◆ EXERCISE INSTRUCTIONS: Print every line below exactly as written, but leave the pictures behind.

---------------

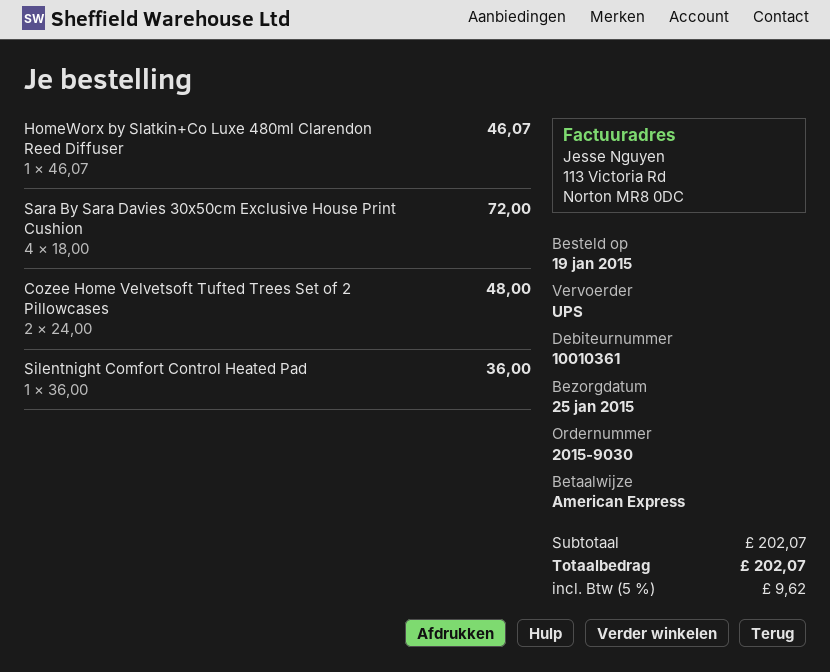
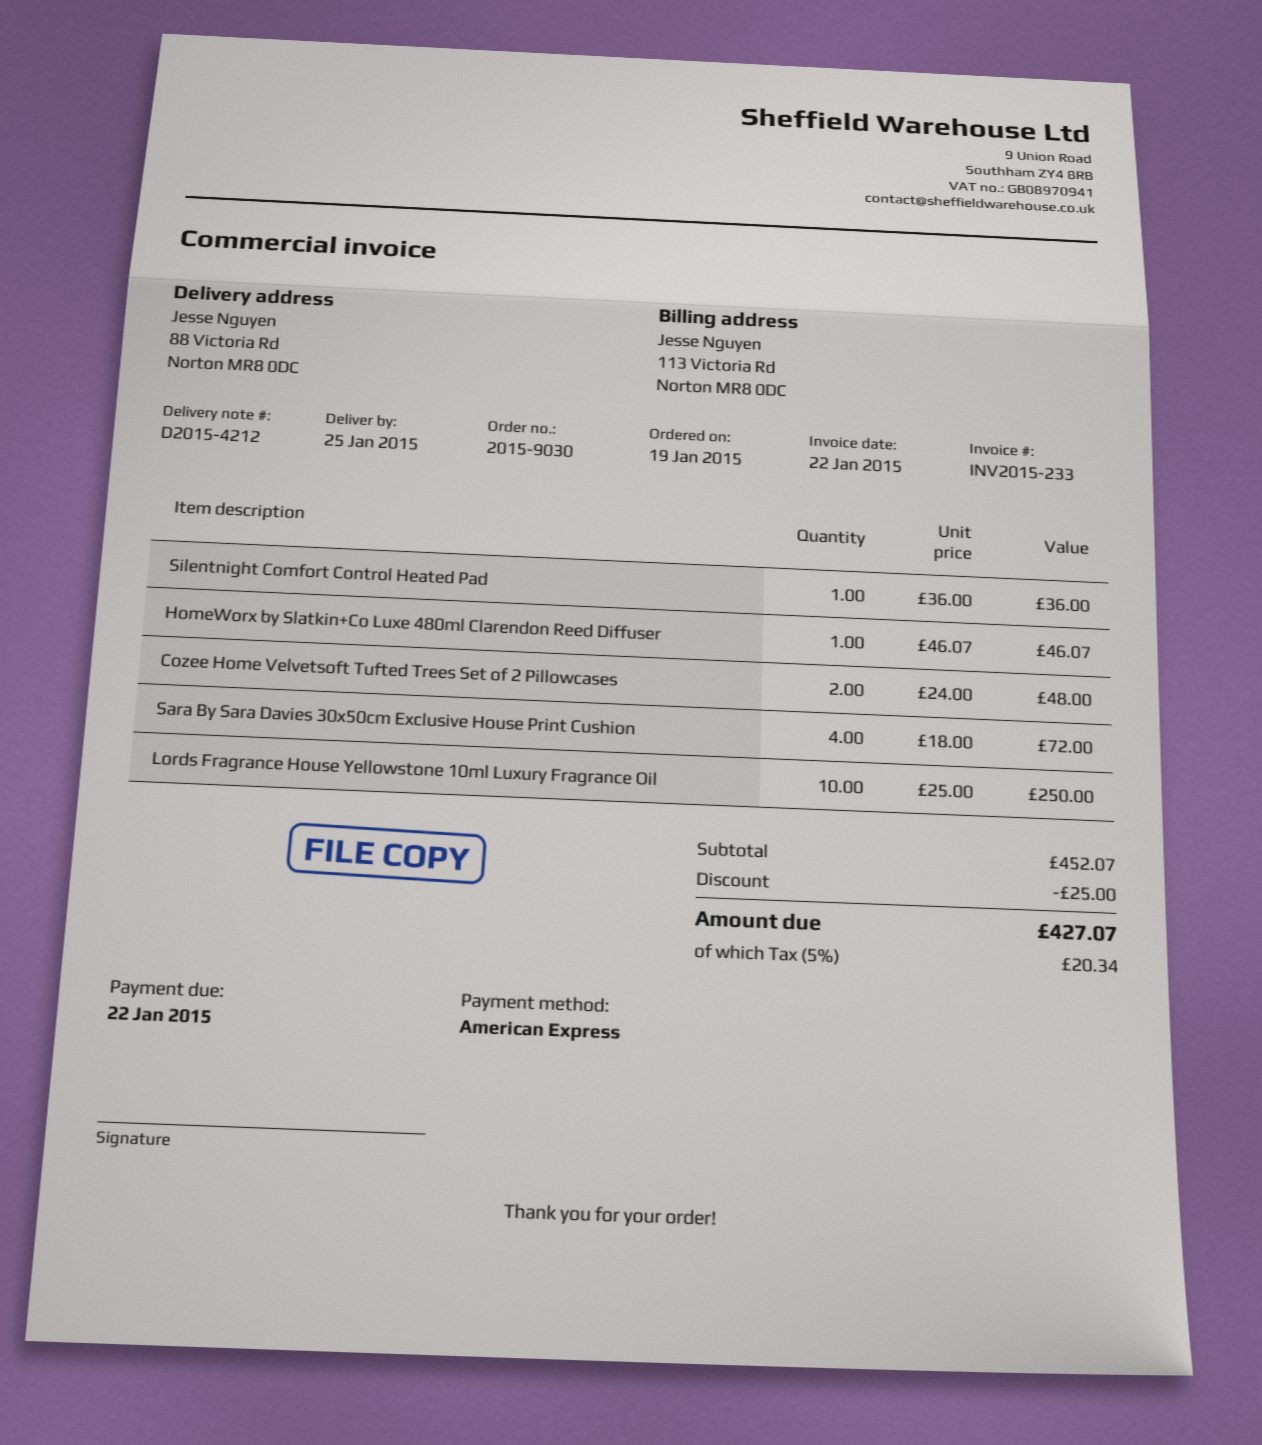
Lords Fragrance House Yellowstone 10ml Luxury Fragrance Oil: none -> 10 x 25.00 = 250.00
subtotal: 202.07 -> 452.07
discount: none -> 25.00
tax: 5% = 9.62 -> 5% = 20.34
total: 202.07 -> 427.07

---------------

◆ SOLVED PROBLEM:
Lords Fragrance House Yellowstone 10ml Luxury Fragrance Oil: none -> 10 x 25.00 = 250.00
subtotal: 202.07 -> 452.07
discount: none -> 25.00
tax: 5% = 9.62 -> 5% = 20.34
total: 202.07 -> 427.07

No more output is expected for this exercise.